Commissioner Hogan is likely to give some indication of his thinking, and the issues he would like to see addressed in the consultation, before the end of this year, possibly in connection with DG AGRI’s annual agricultural outlook conference in Brussels next week. AGRAFACTS reports that the consultation may cover up to five policy options ranging from retaining the status quo to a radical reform. If this proves to be the case, it would support the view that the Commission is preparing the post-2020 CAP and not simply a mid-term review of the 2014-20 CAP. This should become clear by early January at the latest.

As part of preparing potential legislative changes, the Commission services must prepare an impact assessment which is scheduled for the months April through August 2017. This would allow the publication of a Commission White Paper or Communication later in the year, perhaps between September and November 2017. A further period of a few months would then elapse before the Commission came forward with specific legislative proposals, possibly in the first quarter of 2018.

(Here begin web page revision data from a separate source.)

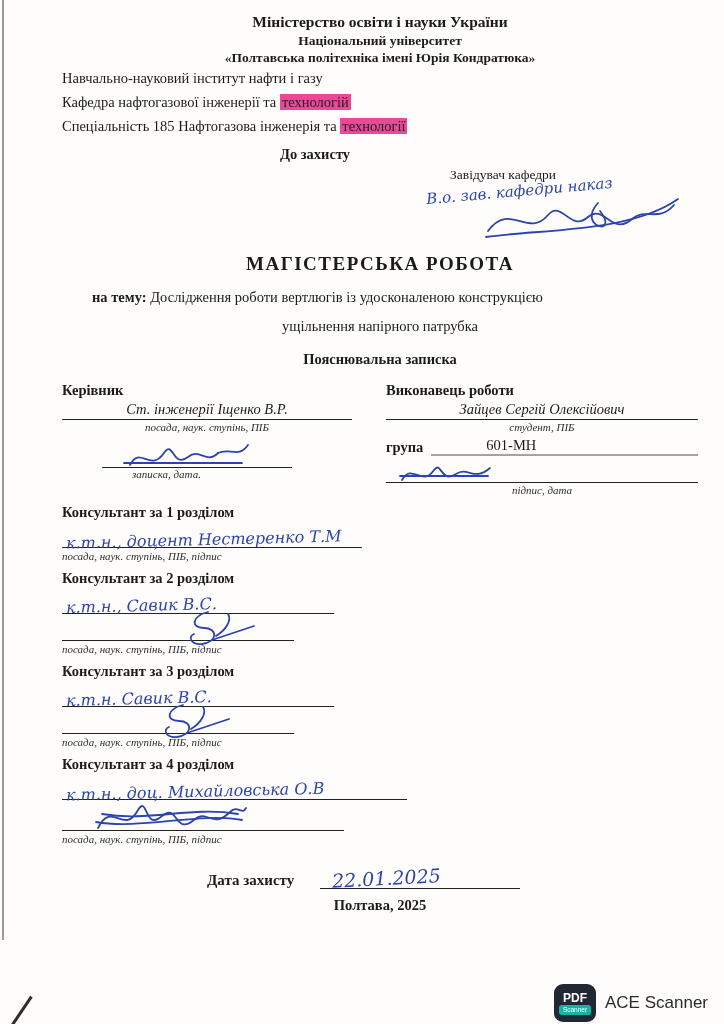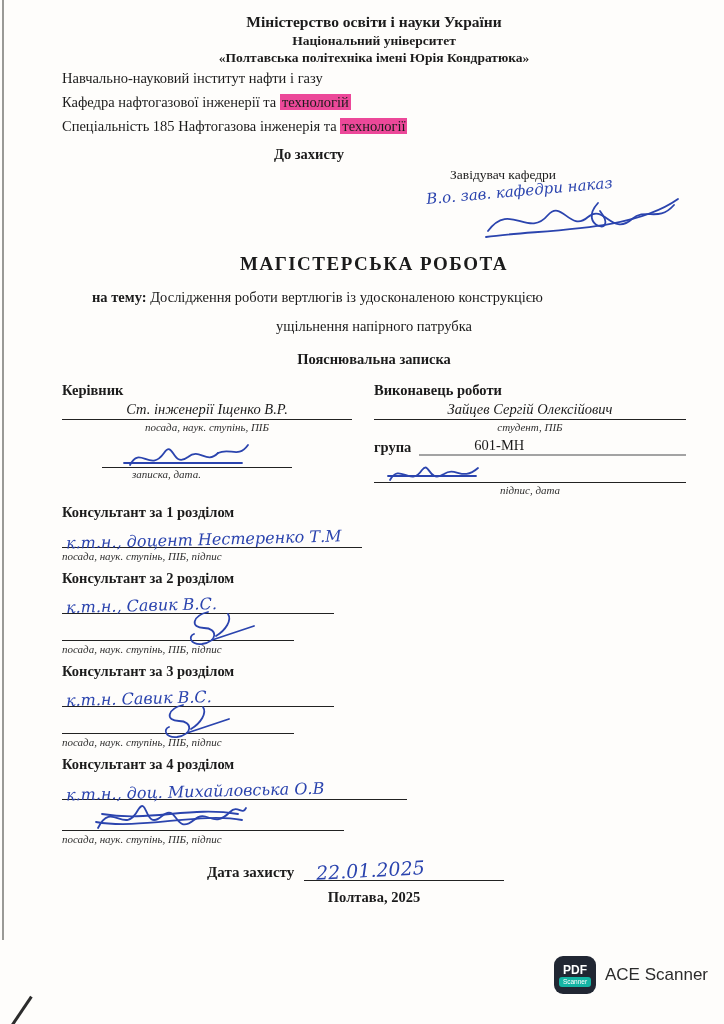--- a/index.html
+++ b/index.html
@@ -7,21 +7,21 @@
 
   .page {
     position: relative;
     width: 724px;
     height: 1024px;
     margin: 0 auto;
     background: #fefdfb;
     color: #1b1b1b;
     overflow: hidden;
   }
-  .content { padding: 12px 38px 0 62px; }
+  .content { padding: 12px 26px 0 62px; }
 
   .center { text-align: center; }
   .b { font-weight: bold; }
 
   .ministry { font-size: 15.5px; line-height: 20px; }
   .univ { font-size: 13.5px; line-height: 17px; }
 
   .inst-block { font-size: 14.5px; line-height: 24px; }
   .hl { background: #ec4899; padding: 0 2px; }
 
@@ -62,28 +62,28 @@
   .hw-line .hw { position: absolute; left: 4px; bottom: -2px; font-size: 16px; white-space: nowrap; transform: rotate(-1.5deg); }
   .w300 { width: 300px; } .w270 { width: 272px; } .w345 { width: 345px; }
   .c-sig { border-bottom: 1px solid #222; width: 232px; height: 26px; position: relative; }
   .c-sig svg { position: absolute; bottom: -8px; }
   .c-sig.s2 svg { left: 120px; }
   .c-sig.s3 svg { left: 95px; }
   .c-sig.s4 { width: 282px; height: 30px; }
   .c-sig.s4 svg { left: 28px; }
   .c-caption { margin-top: 2px; }
 
-  .defense { margin-top: 6px; margin-left: 145px; font-size: 15px; display: flex; align-items: flex-end; height: 30px; }
+  .defense { margin-top: 14px; margin-left: 145px; font-size: 15px; display: flex; align-items: flex-end; height: 30px; gap: 16px; }
   .defense-label { font-weight: bold; margin-right: 10px; }
   .date-line { border-bottom: 1px solid #222; width: 200px; position: relative; height: 26px; }
   .date-line .hw { position: absolute; left: 12px; bottom: -1px; font-size: 19px; white-space: nowrap; transform: rotate(-3deg); }
 
   .city { margin-top: 8px; font-size: 14.5px; }
 
-  .scanner { position: absolute; right: 16px; bottom: 30px; display: flex; align-items: center; gap: 9px; font-family: "Liberation Sans", sans-serif; }
+  .scanner { position: absolute; right: 16px; bottom: 2px; display: flex; align-items: center; gap: 9px; font-family: "Liberation Sans", sans-serif; }
   .pdf-badge { width: 42px; height: 38px; background: #212733; border-radius: 9px; display: flex; flex-direction: column; align-items: center; justify-content: center; gap: 1px; }
   .pdf-badge .pdf-txt { color: #ffffff; font-weight: bold; font-size: 12px; line-height: 12px; }
   .pdf-badge .scan-strip { background: #14b5a4; color: #ffffff; font-size: 6.5px; line-height: 8px; border-radius: 3px; padding: 1px 4px; }
   .scanner-name { font-size: 17px; color: #2b2b2b; }
 
   .edge-line { position: absolute; left: 2px; top: 0; width: 2px; height: 940px; background: #9a9a96; }
   .corner-artifact { position: absolute; left: -6px; bottom: 6px; width: 48px; height: 3px; background: #2c2c2c; transform: rotate(-56deg); }
 
   svg.sig path { fill: none; stroke: #2b44ae; stroke-width: 1.8; stroke-linecap: round; stroke-linejoin: round; }
 </style>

At this stage, as I explained in my earlier post, the proposal is running against the clock counting down the remainder of the current Parliamentary term. Elections to the European Parliament will be held in May 2019 and the house will not sit after March 2019. This would point to a maximum 12 month period for the co-decision process involving the present Parliament and the Council on any Commission legislative package.

Even if the legislative proposal is framed as modifying the 2014-2020 CAP as part of a mid-term review and is confined to addressing two or three specific issues, leaving all other aspects of the current structure of the CAP unchanged (extending the risk management toolkit, strengthening producers’ position in the food chain, revisiting greening and managing crises being the most obvious candidates), it would be challenging to conclude a co-decision dossier within this time period.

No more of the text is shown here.